## GridSearch For Best UMAP and HDBSCAN hyperparameters for PubMed abstracts
This notebook documents partially GridSearch for the optimal UMAP and HDBSCAN parameters for our corpus of PubMed abstracts in our topic modelling exploration. 

The hyperparameters tested were: n_components and n_neighbors for UMAP, and min_cluster_size and min_samples for HDBSCAN.  
*n_components* is essentially the dimension size after dimensionality reduction. Although the default is 5, I swept values between 5-50. Somewhere around 20 is the sweet spot.
*n_neighbors* control the balance between local and global structure. Small values fragment larger topics, and large values produce more cohesive, well-separated clusters.
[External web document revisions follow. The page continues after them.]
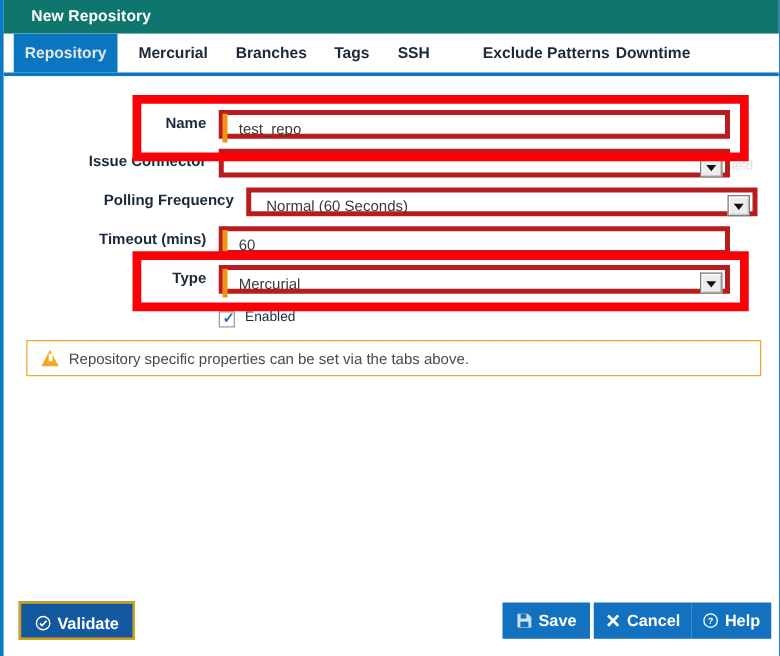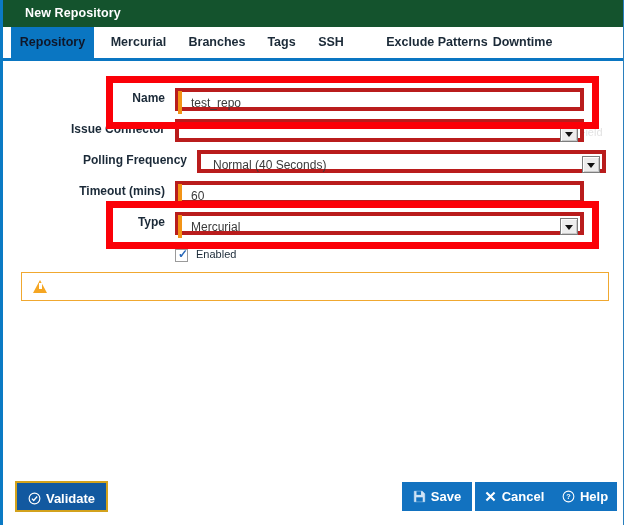--- a/index.html
+++ b/index.html
@@ -35,7 +35,7 @@
     left: 0; top: 0;
     right: 0;
     height: 27px;
-    background: #14532d;
+    background: #0f766e;
   }
   #titlebar .title-text {
     position: absolute;

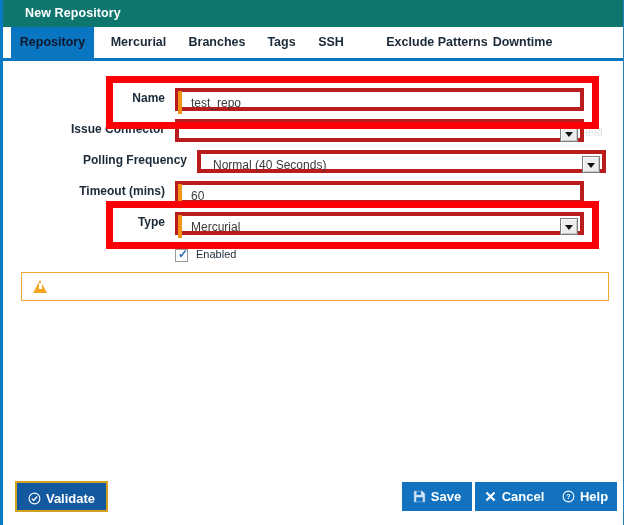--- a/index.html
+++ b/index.html
@@ -72,7 +72,7 @@
   }
   .tab.active {
     background: #0a76c2;
-    color: #0f172a;
+    color: #e5e5e5;
   }
 
   

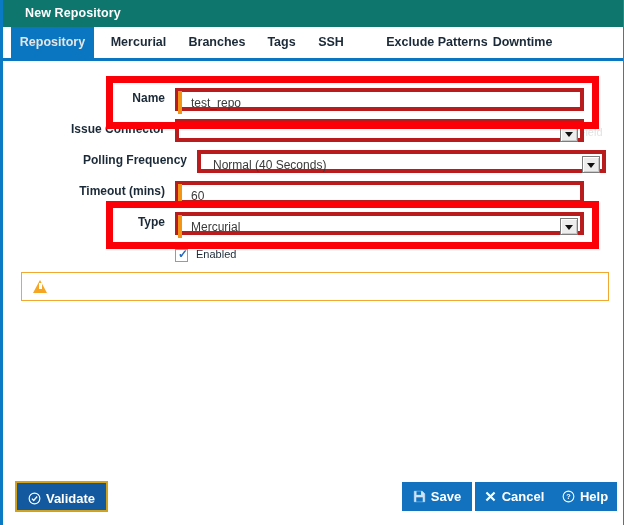--- a/index.html
+++ b/index.html
@@ -338,7 +338,7 @@
       <div class="row" style="top: 89px; margin-left: 22px;">
         <div class="lbl">Polling Frequency</div>
         <div class="field select" placeholder="">
-          <span class="val">Normal (40 Seconds)</span>
+          <span class="val">Normal (60 Seconds)</span>
           <span class="ddbtn">
             <span class="arrow"></span>
           </span>

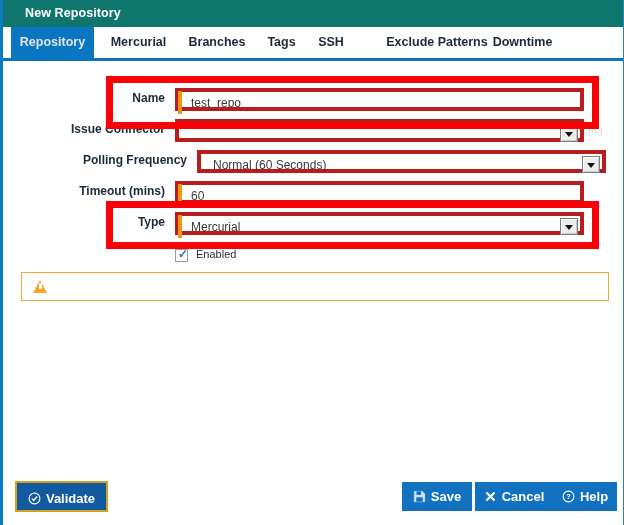--- a/index.html
+++ b/index.html
@@ -372,6 +372,7 @@
       <span class="warn-icon">
           <span class="bang"></span>
         </span>
+      <span class="msg">Repository specific properties can be set via the tabs above.</span>
     </div>
 
   </div>

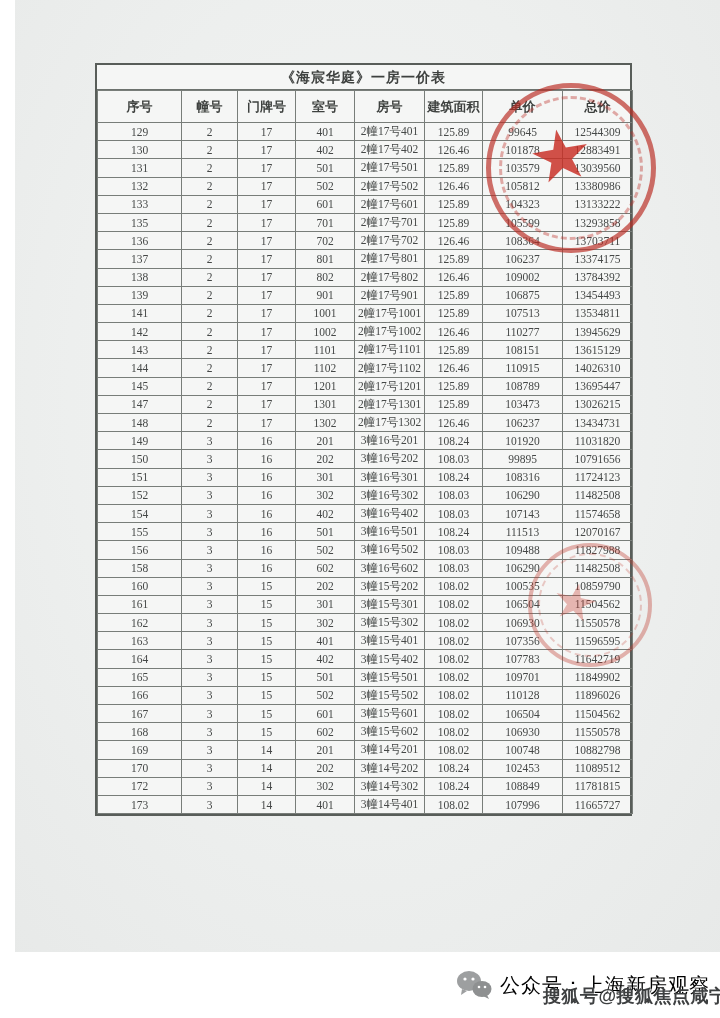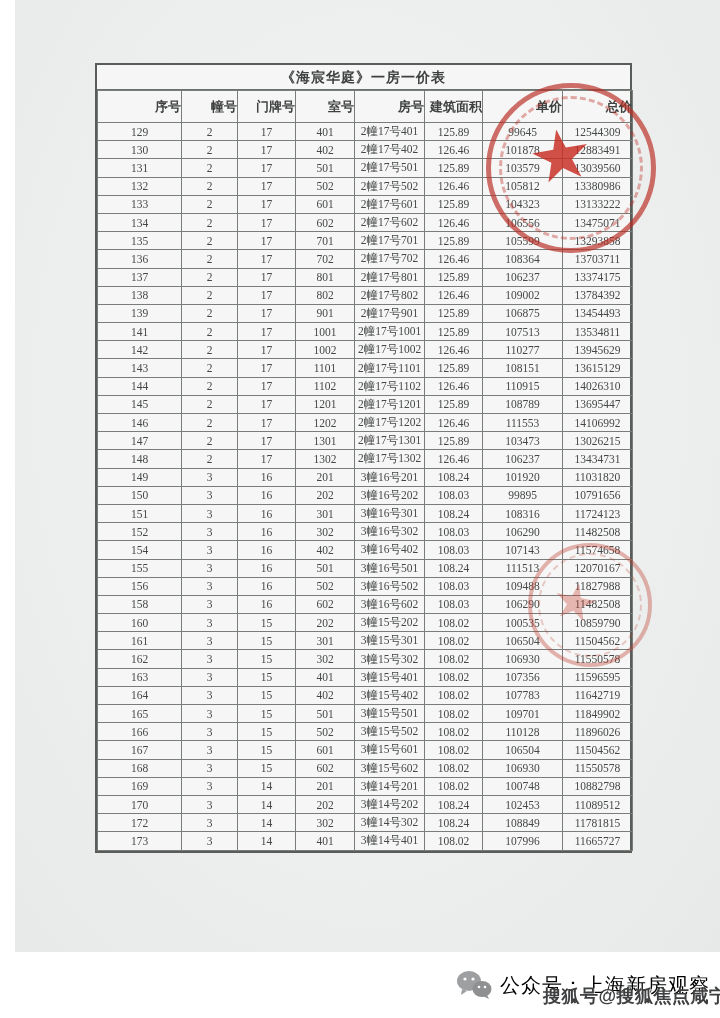--- a/index.html
+++ b/index.html
@@ -40,7 +40,7 @@
     overflow:hidden; white-space:nowrap;
   }
   thead th {
-    height:32px; font-size:13px; font-weight:bold; color:#3e413f;text-align:right;
+    height:32px; font-size:13px; font-weight:bold; color:#3e413f;
   }
   tbody td {
     height:18.2px; font-size:11.5px;

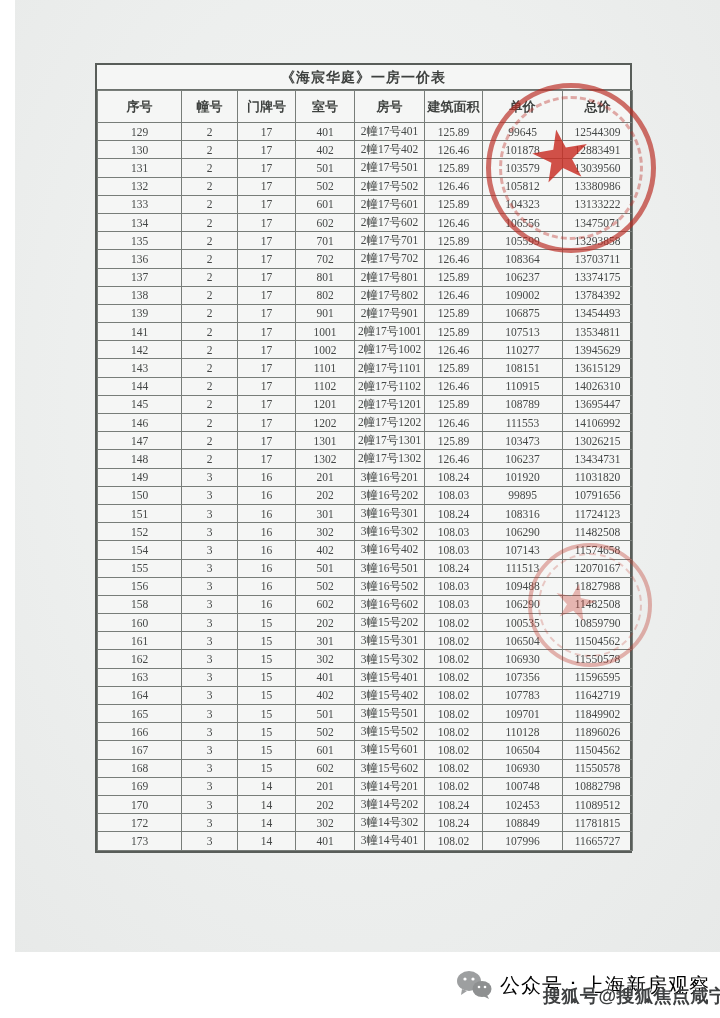--- a/index.html
+++ b/index.html
@@ -171,16 +171,6 @@
             <td>13133222</td>
           </tr>
           <tr>
-            <td>134</td>
-            <td>2</td>
-            <td>17</td>
-            <td>602</td>
-            <td>2幢17号602</td>
-            <td>126.46</td>
-            <td>106556</td>
-            <td>13475071</td>
-          </tr>
-          <tr>
             <td>135</td>
             <td>2</td>
             <td>17</td>

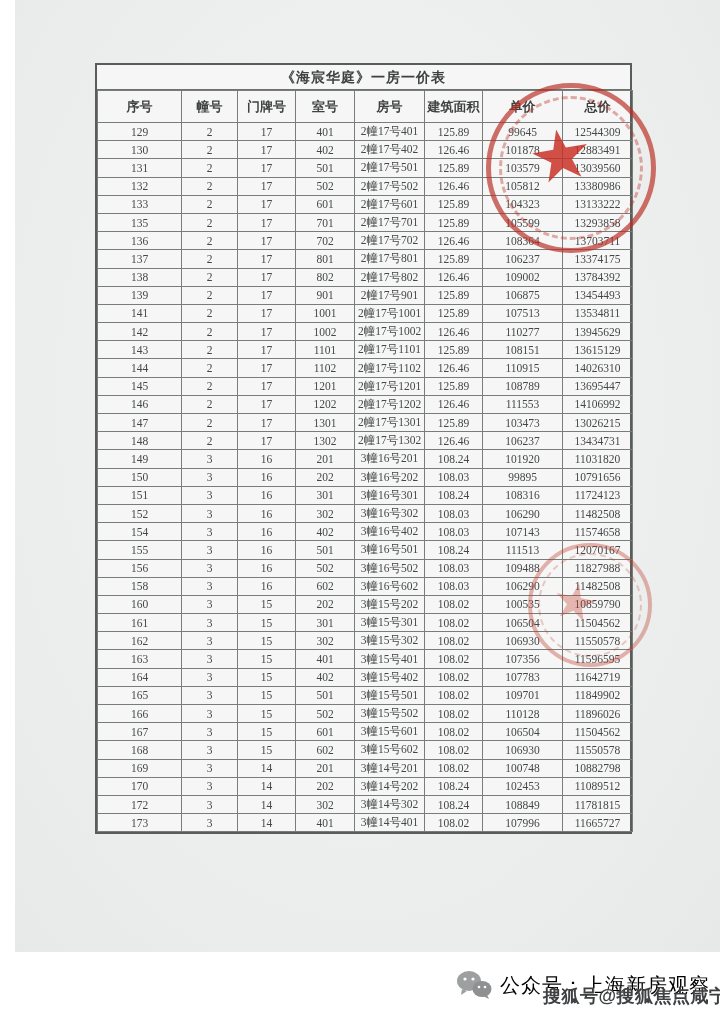--- a/index.html
+++ b/index.html
@@ -271,16 +271,6 @@
             <td>13695447</td>
           </tr>
           <tr>
-            <td>146</td>
-            <td>2</td>
-            <td>17</td>
-            <td>1202</td>
-            <td>2幢17号1202</td>
-            <td>126.46</td>
-            <td>111553</td>
-            <td>14106992</td>
-          </tr>
-          <tr>
             <td>147</td>
             <td>2</td>
             <td>17</td>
The UMAP documentation suggests increasing up to 30 when using UMAP as a preprocessing step for density-based clustering (https://umap-learn.readthedocs.io/en/latest/clustering.html)  
*min_cluster_size* and *min_samples* - based on the BERTopic documentation (https://maartengr.github.io/BERTopic/getting_started/parameter%20tuning/parametertuning.html#metric) min_samples should be set significantly below min_cluster_size to reduce noise.

To my knowledge, there are no previous studies on hyperparameter tuning for BERTopic for topic modelling on PubMed abstracts, so we have little to go by for starting points, which is why I deployed a large range for the hyperparameter search.

The metric chosen was Density-Based Clustering Validation (DBCV), which is an intrinsic evaluation metric for clustering. DBCV compares intra-cluster density against inter-cluster density. Scores range from 1 (dense, well-separated) to -1 (points are closer to neighboring clusters than their own). A value of zero is essentially random, without any structure. DBCV is particularly suitable for UMAP and HDBSCAN as it evaluates cluster quality directly in the reduced embedding space without requiring ground-truth labels.  

The search started with a wide range for UMAP, in steps of 5, then progressively narrowing down both range and steps. For each iteration, a range of 2 around the best hyperparameter value was tested. For example, if DBCV was highest at n_components = 21 when tested for 10,15,20,25,30 then it was retested for n_components 19,20,21,22,23.  

UMAP was first tested, and a range around the optimal n_components and n_neighbor combination used to test against HDBSCAN hyperparameters.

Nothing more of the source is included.